** EXERCISE DESCRIPTION **
Leaving out all pictures, retype the records exactly.

** MATERIAL PROVIDED **
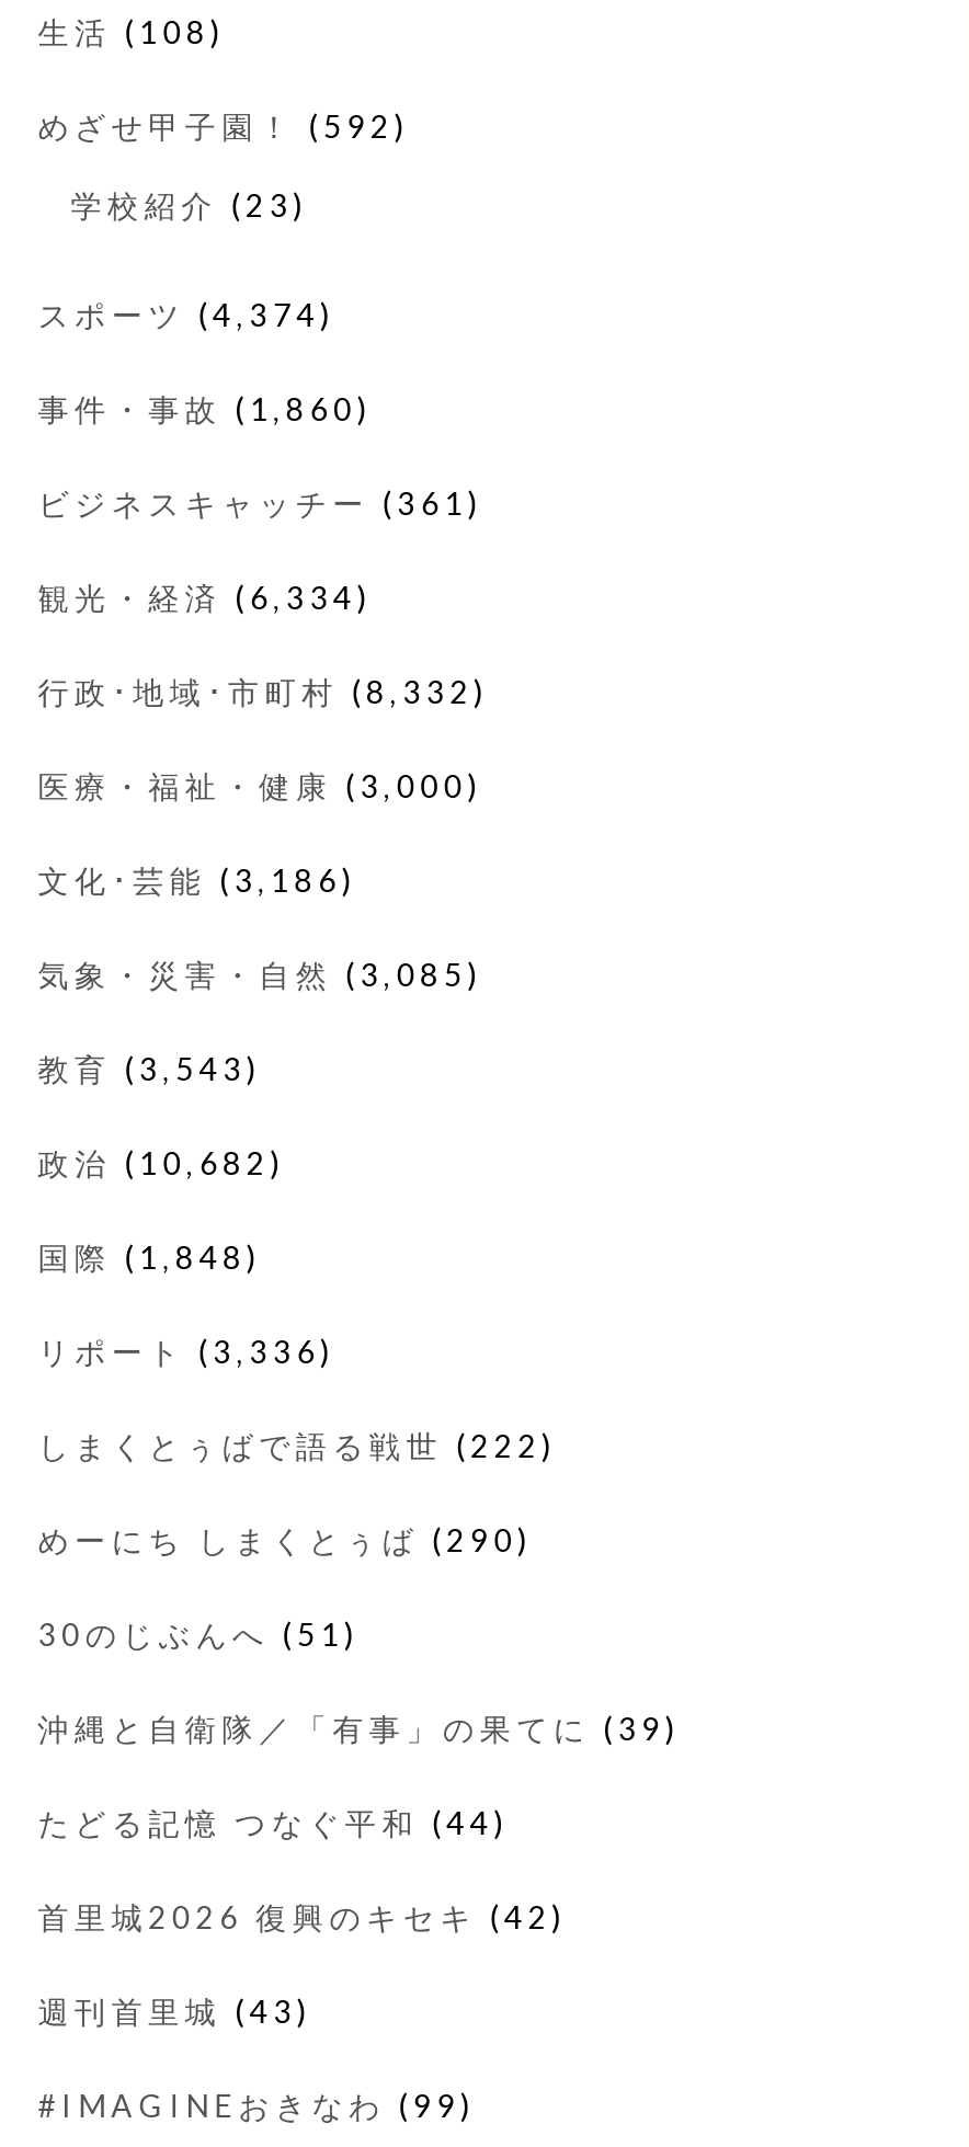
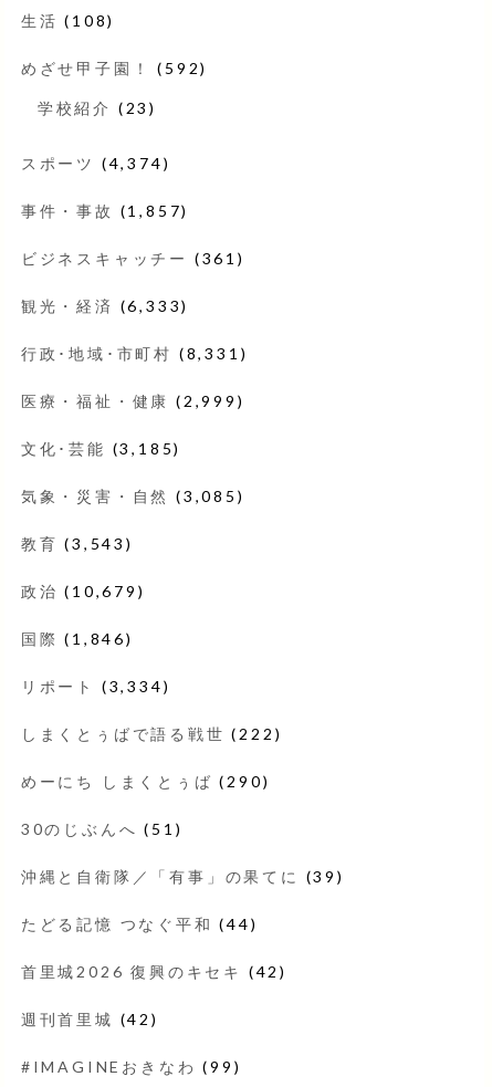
[38,390,372,427] 事件・事故(1,860) -> [21,201,189,220] 事件・事故(1,857)
[38,578,372,616] 観光・経済(6,334) -> [21,296,189,315] 観光・経済(6,333)
[38,673,488,710] 行政･地域･市町村(8,332) -> [21,344,248,363] 行政･地域･市町村(8,331)
[38,767,482,804] 医療・福祉・健康(3,000) -> [21,391,245,410] 医療・福祉・健康(2,999)
[38,861,356,898] 文化･芸能(3,186) -> [21,439,181,458] 文化･芸能(3,185)
[38,1144,285,1181] 政治(10,682) -> [21,582,145,600] 政治(10,679)
[38,1238,261,1275] 国際(1,848) -> [21,629,133,648] 国際(1,846)
[38,1332,335,1370] リポート(3,336) -> [21,677,171,695] リポート(3,334)
[38,1992,312,2030] 週刊首里城(43) -> [21,1009,159,1028] 週刊首里城(42)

** RESPONSE **
[38,390,372,427] 事件・事故(1,860) -> [21,201,189,220] 事件・事故(1,857)
[38,578,372,616] 観光・経済(6,334) -> [21,296,189,315] 観光・経済(6,333)
[38,673,488,710] 行政･地域･市町村(8,332) -> [21,344,248,363] 行政･地域･市町村(8,331)
[38,767,482,804] 医療・福祉・健康(3,000) -> [21,391,245,410] 医療・福祉・健康(2,999)
[38,861,356,898] 文化･芸能(3,186) -> [21,439,181,458] 文化･芸能(3,185)
[38,1144,285,1181] 政治(10,682) -> [21,582,145,600] 政治(10,679)
[38,1238,261,1275] 国際(1,848) -> [21,629,133,648] 国際(1,846)
[38,1332,335,1370] リポート(3,336) -> [21,677,171,695] リポート(3,334)
[38,1992,312,2030] 週刊首里城(43) -> [21,1009,159,1028] 週刊首里城(42)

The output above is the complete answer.